Dengan demikian dapat disimpulkan bahwa Mata Hari belum bisa menghargai dirinya sendiri dan juga belum mendapatkan penghargaan dari orang lain. Mata Hari dilecehkan oleh gurunya yang norak dengan cara membuat Mata Hari menjadi tidak perawan, setelah itu gurunya yang norak itu hilang entah ke mana. Hal ini dapat dilihat pada kutipan (53-54).

Mata Hari juga merasa dilecehkan dan diejek oleh Ruud, lihat pada kutipan (62) dan (63). Ruud juga merendahkan harga diri Mata Hari dengan

membanding-bandingkannya dengan hewan monyet, lihat kutipan (55-56). Ruud juga melecehkan dua orang sekaligus yaitu Mata Hari dan Nyai Kidhal. Saat Mata Hari mengandung anaknya yang ke dua, Ruud ingin melakukan hubungan intim dengan Nyai Kidhal (57).

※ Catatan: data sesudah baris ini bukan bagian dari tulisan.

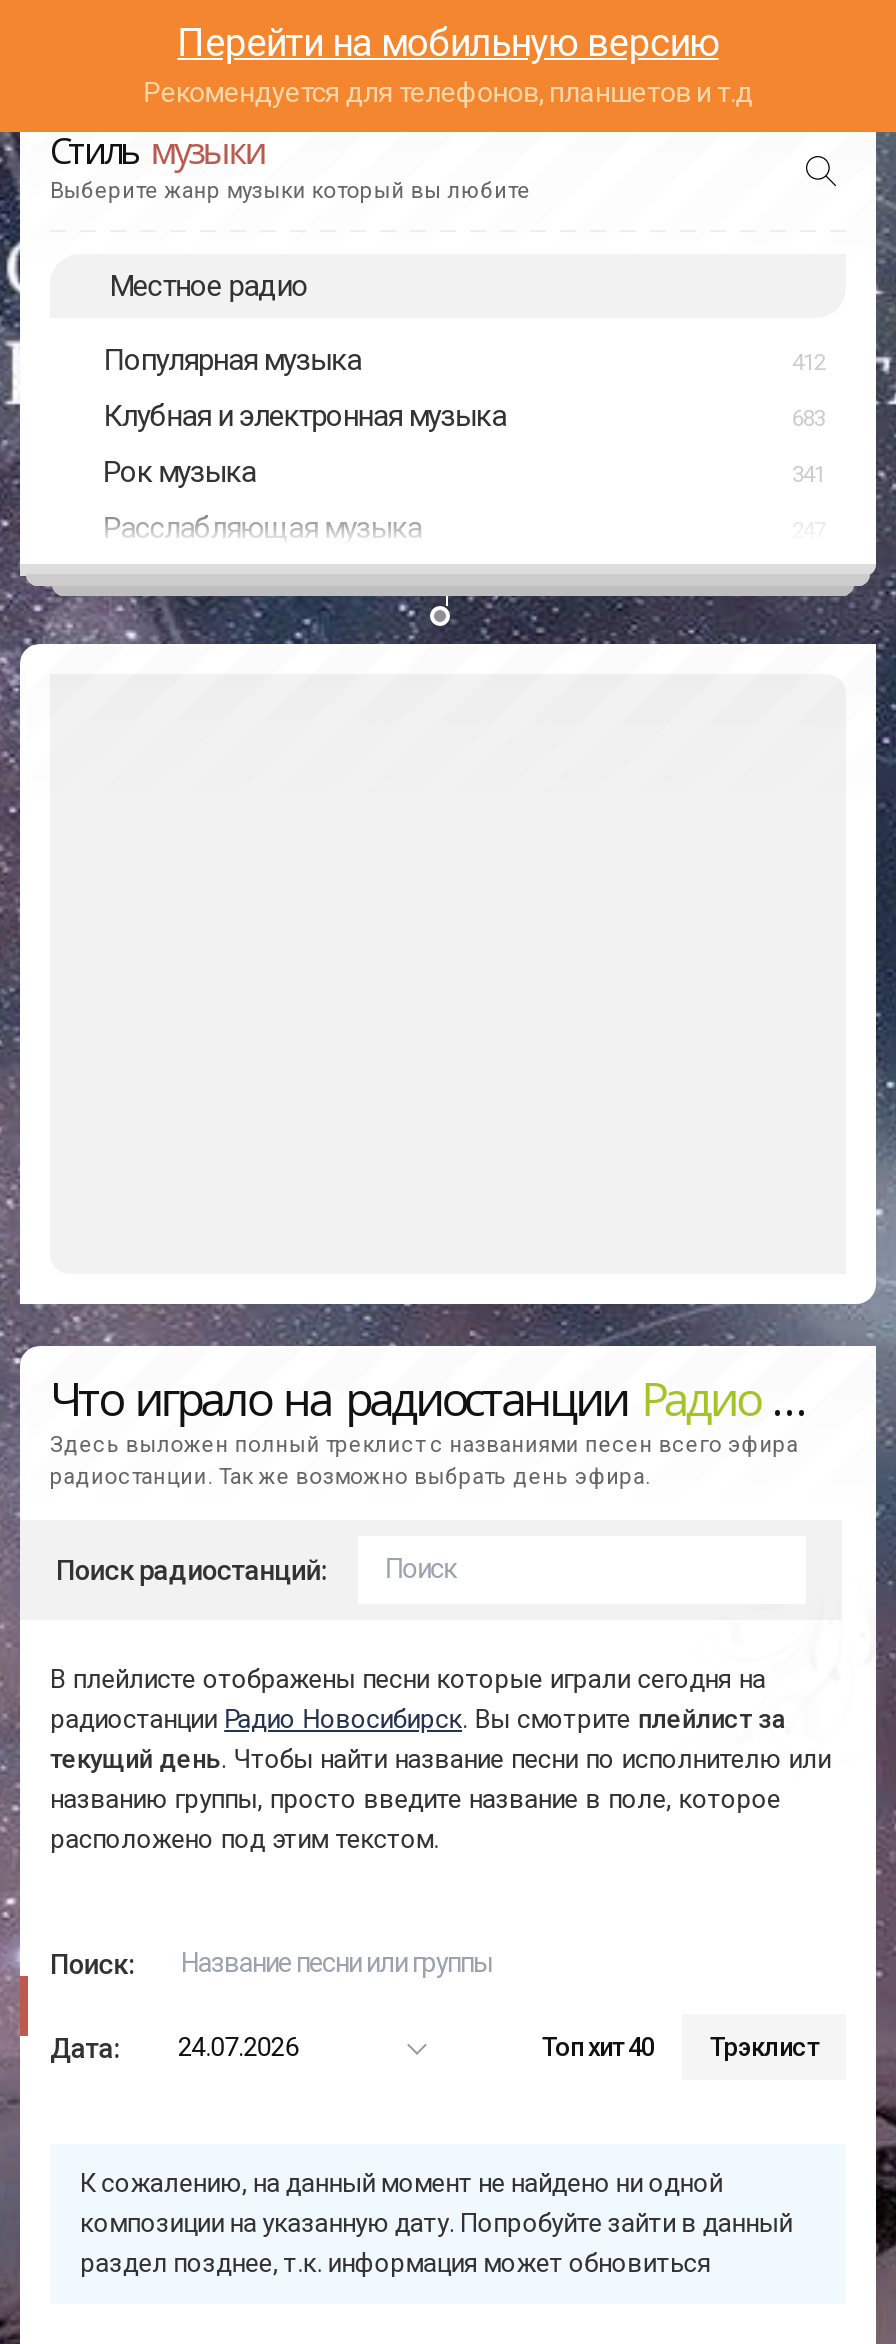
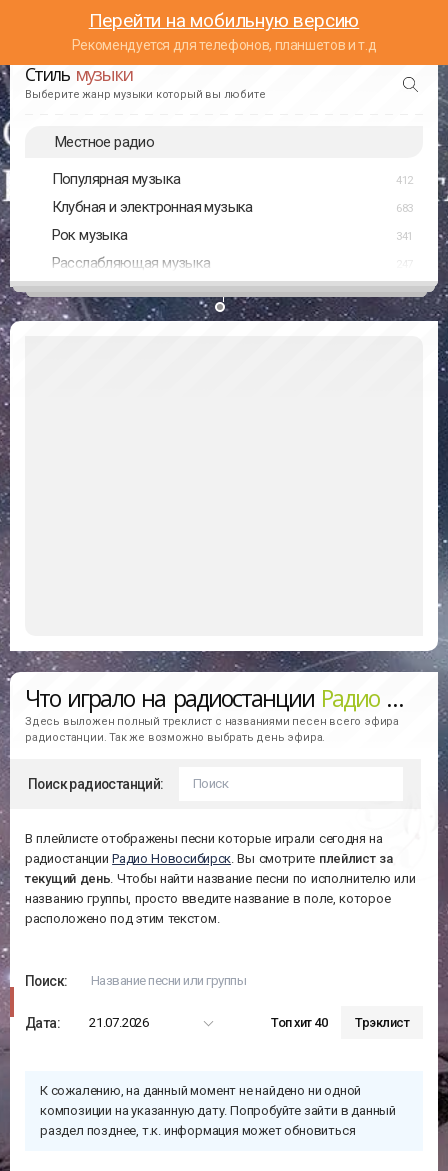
[50,2031,298,2063] Дата: 24.07.2026 -> [25,1014,149,1030] Дата: 21.07.2026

Mata Hari memang seorang pelacur, tetapi dia tidak terima kalau tiba-tiba ada meremas dan memegang payudaranya. Hal ini dapat dilihat pada kutipan (59), (65), (66), dan (67). Mata Hari juga belum bisa menerima dan menghargai dirinya, hal ini dapat dilihat pada kutipan (60) dan (61).

Sebagai seorang perempuan yang bekerja sebagi pelacur dan penari yang eksotik, Mata Hari tidak terima jika dirinya disebut sebagai pengkhianat. Mata Hari memang menjadi mata-mata bagi Jerman dan Paris, tetapi dia tidak terima disebut seperti pengkhianat. Hal ini dapat dilihat pada kutipan (68). Tidak terpenuhinya kebutuhan akan penghargaan ini membuat Mata Hari mengalami konflik yang terjadi pada dirinya.